The last place I visited on my quest to see the Northern Lights in the European winter of 2015 was the Swedish town of Kiruna. When I touched down on the 15th of January, the sun had emerged from hibernation and the snow was aglow with a soft pastel light.
Although polar night was officially over, the next day dawned with an overcast sky. It did not bode well for aurora viewing and indeed, I did not end up seeing any lights dancing over Kiruna. Luckily for me, there was still magic in the air.
This was the view that greeted me when I ventured for a walk from my cabin at Camp Ripan. Five minutes down the path and I felt like I was the only person on earth. The world was still and silent, save for the satisfying crunch of snow under my feet.

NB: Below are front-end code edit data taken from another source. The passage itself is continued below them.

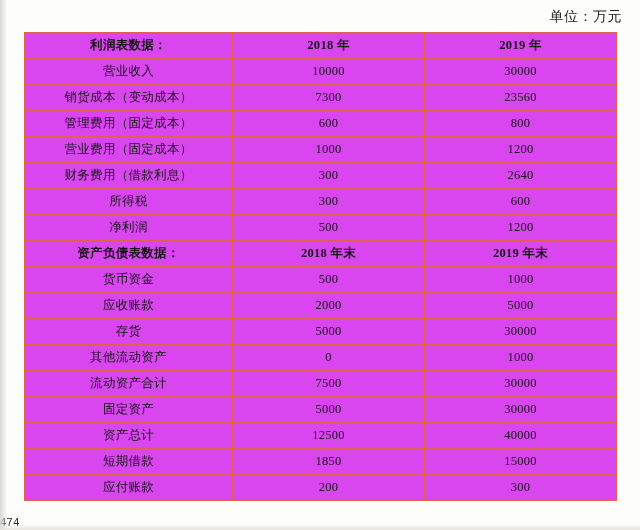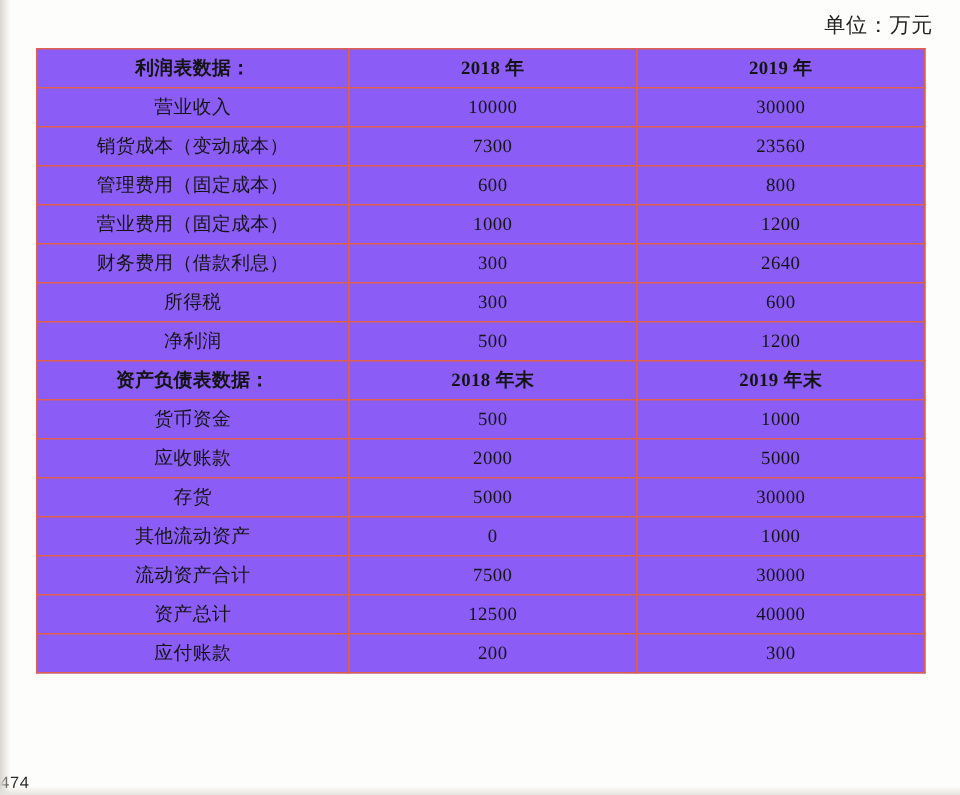"利润表数据：" table.fin { background: #8b5cf6 -> #d946ef }
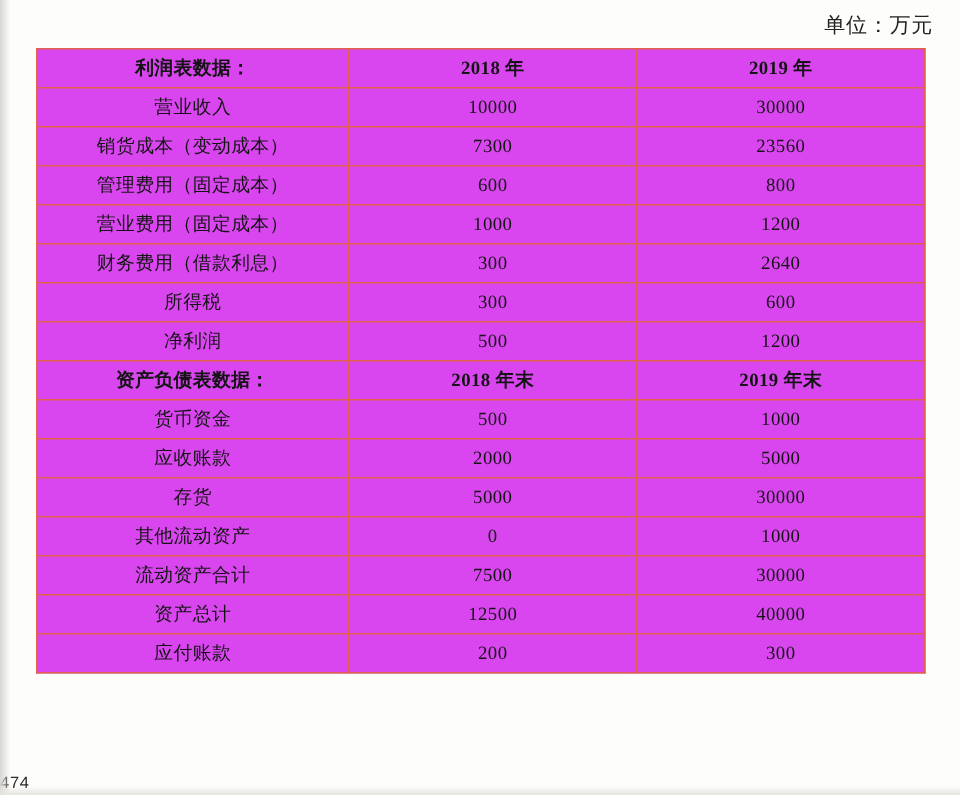"固定资产" tr.data { html: none -> <tr> <td>固定资产</td> <td>5000</td> <td>30000</td> </tr> }
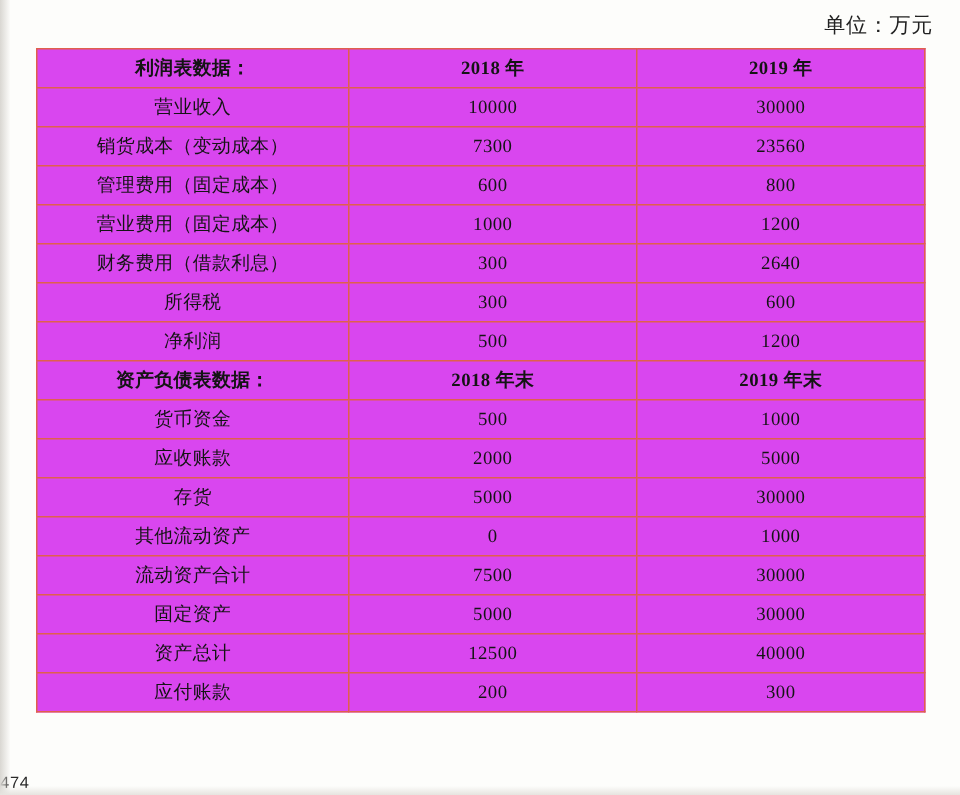"短期借款" tr.data { html: none -> <tr> <td>短期借款</td> <td>1850</td> <td>15000</td> </tr> }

Kiruna felt like a winter wonderland, moreso than any other polar town I visited (except perhaps for Saariselka in Finland, too). The magic was in the trees. They had not been exposed by the elements and stripped bare, left to sway like skeletons in the bitter Arctic winds. Rather, these trees wore the weight of the snowy weather like an insulated coat, until it was time to feel the warmth of the sun once more.
This type of winter is the stuff of childhood dreams. I could very well have been in Narnia, lost in a land encaptured in the midst of winter’s spell. But there was no White Witch at work here. The snow that fell around me was a gentle and pure form of magic, painting the world afresh in the cleanest shade of white. Perhaps somewhere amongst these fairytale trees, all the secrets of the world lay hidden.